To her credit, Gyp tried to lend a hand. She sat dutifully by the edge of the pool, keeping a watchful eye on the donkeys which grazed in an adjacent field. I’m not sure whether she thought this was their fault, or simply that their proximity would thwart any repair efforts, but whenever they got close enough to the fence for their ears to hang over she’d run and bark and scare them off.
Ella, on the other hand, was perfectly useless. She’d slink out to the pool whenever I was knee-deep in muck and plastic, then sit on the deck looking at me in that judgy way that only felines can.
It took two days of siphoning, pumping, draining, lifting, and stretching. There were more than a few close calls. More than a few setbacks. More than a few sudden hailstorms. But at long last, I was able to get the foundation of the bubble back in place, skim the water off the top, and restore it to it’s bubbly grandeur.
When it was over, I needed to celebrate. More than just a drink — I’d really strained myself. I’d waded through icy green water, gashed my foot on something mysterious, pulled muscles I didn’t know I had. At one point I was almost vacuum-packed by a five-hundred pound blanket of deflating plastic. No a cheap bottle of wine wasn’t going to cut it. I wanted something forbidden. I wanted some fucking cake…
Excuse my french.
What is Kouign Amann?
Kouign Amann (pronounced queen a-mahn) is a buttery, flaky, sugar-coated pastry from the Brittany region of France, where all of this drama took place. Its name literally translates to butter cake in the local dialect. Sweet, crispy layers of laminated dough, with peaks of caramelized sugar and just a hint of sea salt to make the flavors pop. You haven’t lived ’till you’ve tried one, which is ironic because once you have you’ve removed about nine years from whatever life expectancy you had left.
“The sea conditions everything in Brittany; its salt is in the blood of the people.”
-R.A.J. Walling, The Charm of Brittany
Salt is the life blood of Brittany. It’s a place that grew up around the sea — “ar mor” as its called — and for more than a thousand years it lay secluded from the rest of France, accessible only by its beautiful rugged coast. Then it was known simply by its Gaulish name, Aremorica, the place by the sea.
According to R.A.J. Walling, author of The Charm of Brittany, even Caesar himself commanding the armies of Rome was unable to conquer Aremorica by land. It took Decimus Brutus and a great naval battle to finally subjugate the region and its people.
But it wasn’t to last. Rome fell, at the feet of invading hordes, and just as the sea brought Brutus’ fleet to Aremorica’s horizon, it ushered in the next wave of people who would call this place home. Small bands of Celts, fleeing the islands of the north, settled at various points along this new land’s shores. They came from Britain. They named this place Brittany.

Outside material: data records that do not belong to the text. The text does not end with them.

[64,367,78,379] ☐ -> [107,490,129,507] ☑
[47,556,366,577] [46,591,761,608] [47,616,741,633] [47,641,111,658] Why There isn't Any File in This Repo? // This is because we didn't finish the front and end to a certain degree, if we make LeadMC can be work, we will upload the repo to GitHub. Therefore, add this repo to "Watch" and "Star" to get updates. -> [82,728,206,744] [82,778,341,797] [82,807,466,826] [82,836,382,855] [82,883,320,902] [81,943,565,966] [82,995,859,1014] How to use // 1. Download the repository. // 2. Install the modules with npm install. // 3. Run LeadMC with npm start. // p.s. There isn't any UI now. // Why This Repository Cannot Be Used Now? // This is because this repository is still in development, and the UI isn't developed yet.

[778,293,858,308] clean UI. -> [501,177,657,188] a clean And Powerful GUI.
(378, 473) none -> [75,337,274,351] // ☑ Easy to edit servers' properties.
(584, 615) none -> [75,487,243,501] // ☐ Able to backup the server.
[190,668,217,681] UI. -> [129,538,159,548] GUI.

Like many things in this region of France, Kouign Amann is patently un-French. Brittany is a French region, but the culture is Celtic, and the language spoken around the hearth for many generations was actually closer to Cornish than it was to French.
All of this helps to explain why searching for kouign amann in Google Translate produces no useful results. It also hints at why many people living nearby looked utterly lost whenever I tried to communicate in my (very) basic French.

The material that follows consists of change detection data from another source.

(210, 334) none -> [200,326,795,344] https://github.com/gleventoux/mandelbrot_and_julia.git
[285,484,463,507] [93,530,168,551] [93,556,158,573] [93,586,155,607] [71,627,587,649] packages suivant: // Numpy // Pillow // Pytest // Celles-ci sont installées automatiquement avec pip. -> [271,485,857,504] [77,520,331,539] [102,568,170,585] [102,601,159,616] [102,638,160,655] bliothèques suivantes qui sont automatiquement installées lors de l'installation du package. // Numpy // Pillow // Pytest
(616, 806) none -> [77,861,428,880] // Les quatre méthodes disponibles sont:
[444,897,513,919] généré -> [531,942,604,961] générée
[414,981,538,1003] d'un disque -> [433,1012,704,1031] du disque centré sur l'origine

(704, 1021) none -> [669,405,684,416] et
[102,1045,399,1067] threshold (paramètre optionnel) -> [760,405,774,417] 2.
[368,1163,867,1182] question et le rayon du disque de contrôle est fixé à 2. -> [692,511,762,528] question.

Why Learn to Make Kouign Amann?
The most practical reason to learn to make Kouign Amann is that in doing so you’ll learn to make laminated dough, which can easily be used to make dozens of other pastries and baked goods from around the world.
Laminated dough is a combination of yeasted bread dough and a slab of butter, laid out carefully, chilled, and folded a few times in order to create dozens of alternating layers. When the heat from the oven hits the dough, the water inside turns to steam which puffs up the layers, while the heat causes the butter to essentially deep-fry some of the dough. The end result is a product with the flakiness of puff pastry, and the heft of something more substantial.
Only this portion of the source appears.